#### RECORDS TO PROCESS
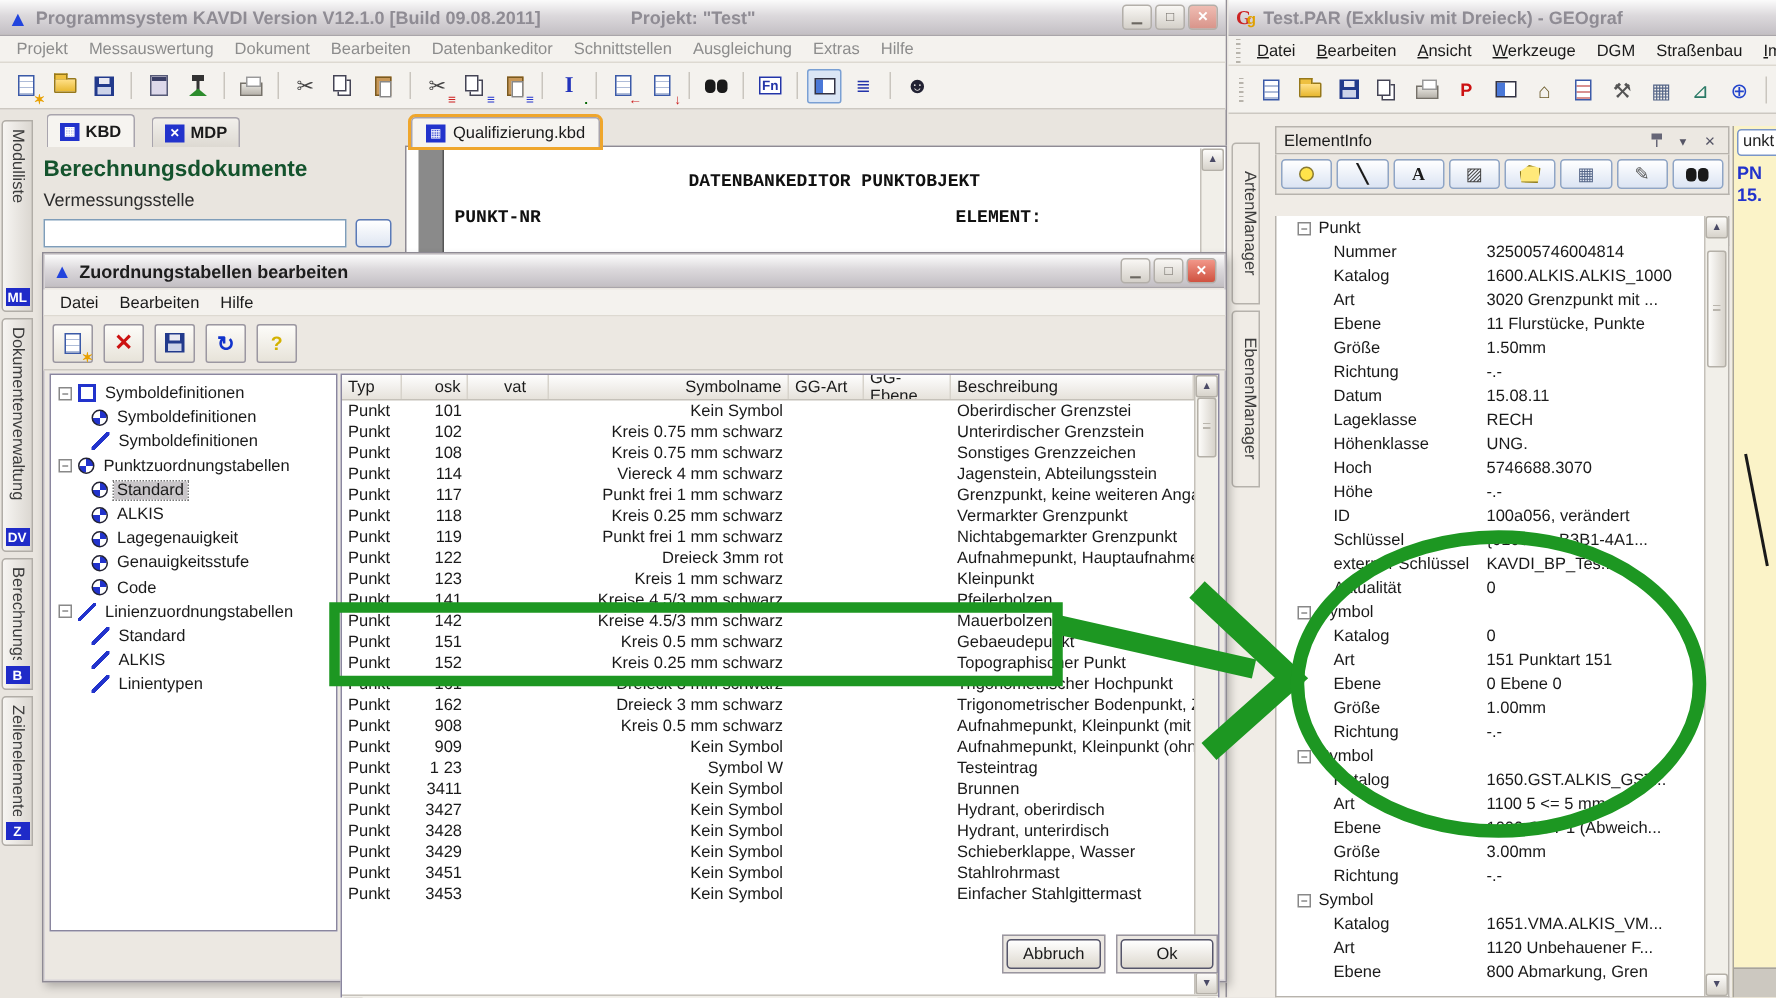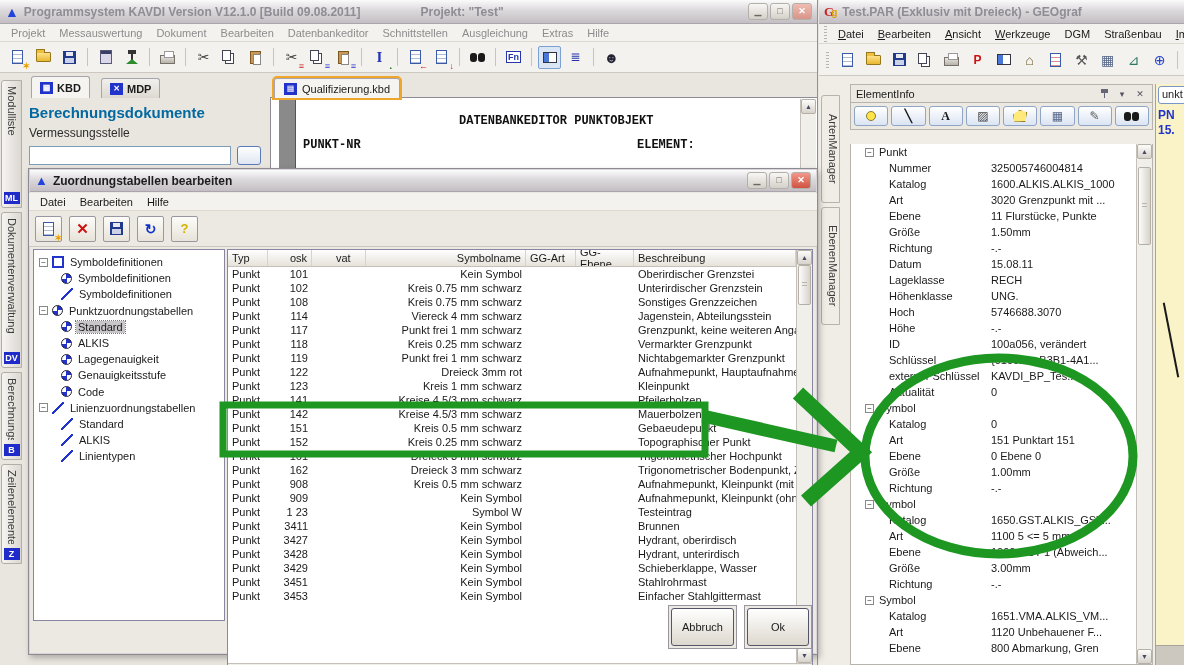"Berechnungsdokumente" #kbd-head { color: #0369a1 -> #14532d }
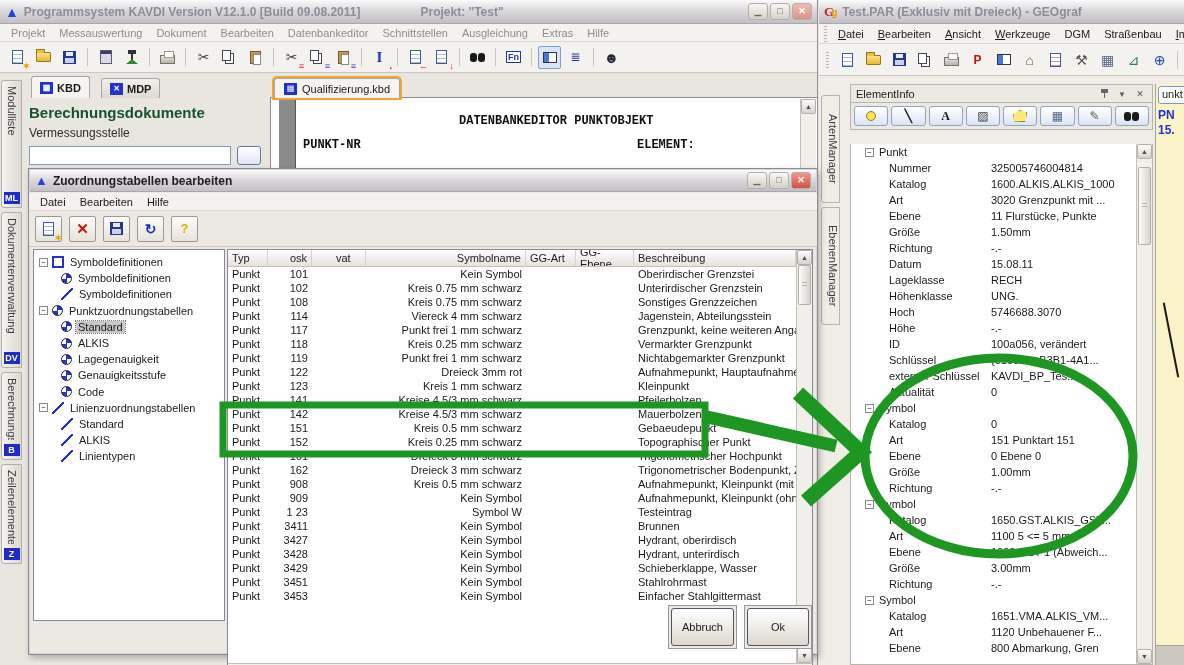"Abbruch" .xpbtn { padding: 18px 10px -> 0 10px }
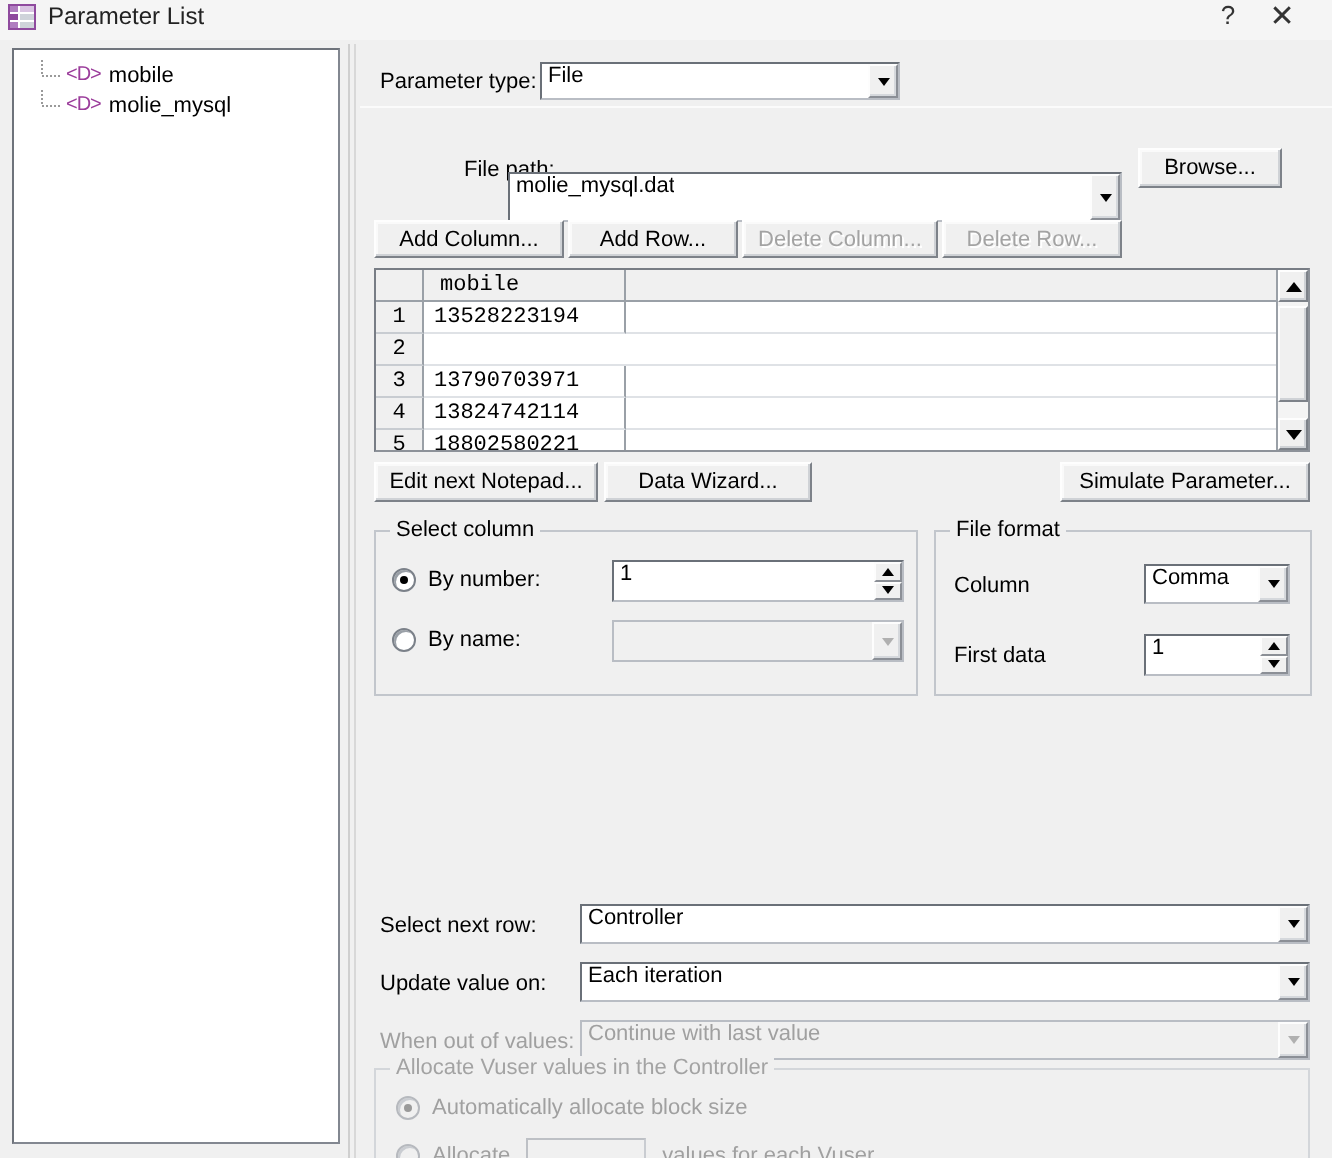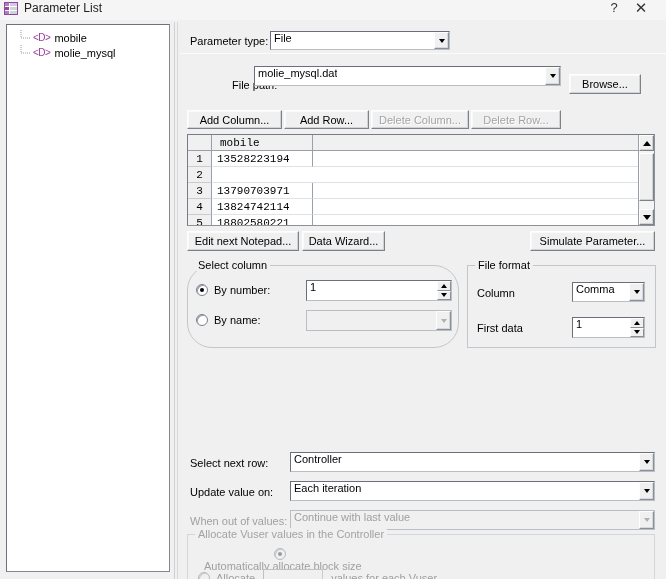"molie_mysql.dat" div.field { height: 20px -> 25px; top: 44px -> 64px }
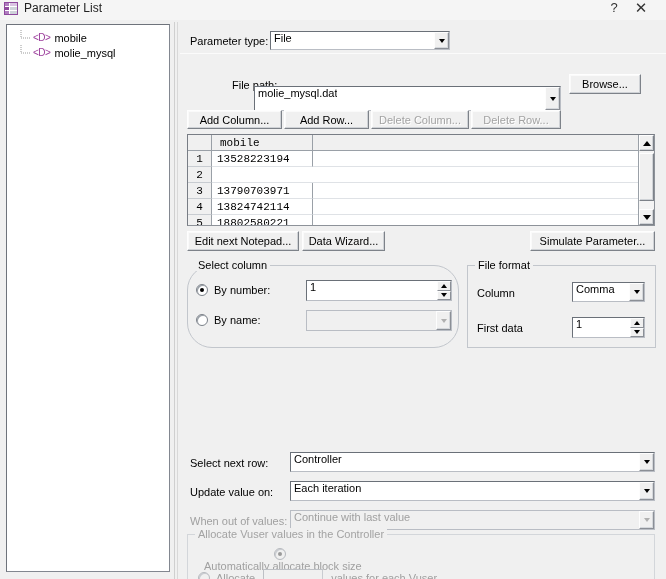"Data Wizard..." div.btn { width: 83px -> 104px }
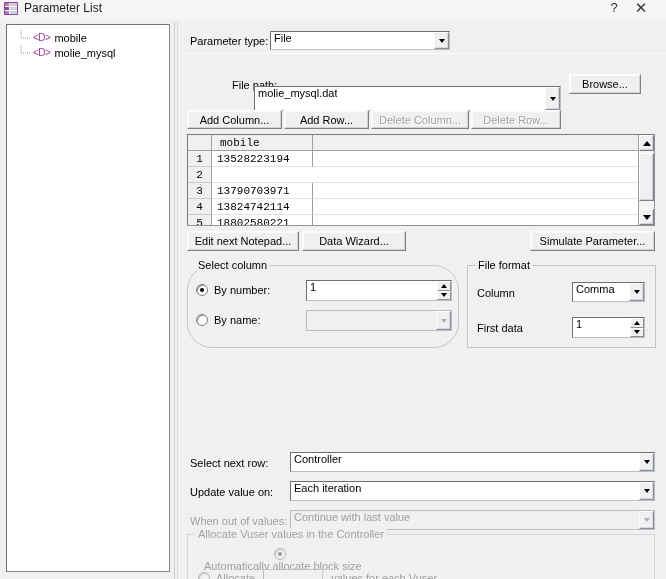"Select column" div.group { border-radius: 25px -> none }
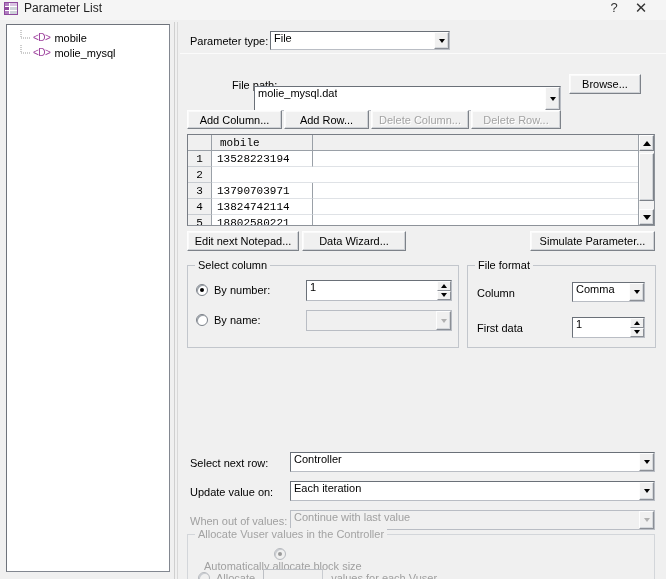"Automatically allocate block size" div { flex-direction: column -> none }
########
[ACTION ITEM]:
Leave every image out and retype the entries above word for word.

[REPLY TO THE TASK]:
"Berechnungsdokumente" #kbd-head { color: #0369a1 -> #14532d }
"Abbruch" .xpbtn { padding: 18px 10px -> 0 10px }
"molie_mysql.dat" div.field { height: 20px -> 25px; top: 44px -> 64px }
"Data Wizard..." div.btn { width: 83px -> 104px }
"Select column" div.group { border-radius: 25px -> none }
"Automatically allocate block size" div { flex-direction: column -> none }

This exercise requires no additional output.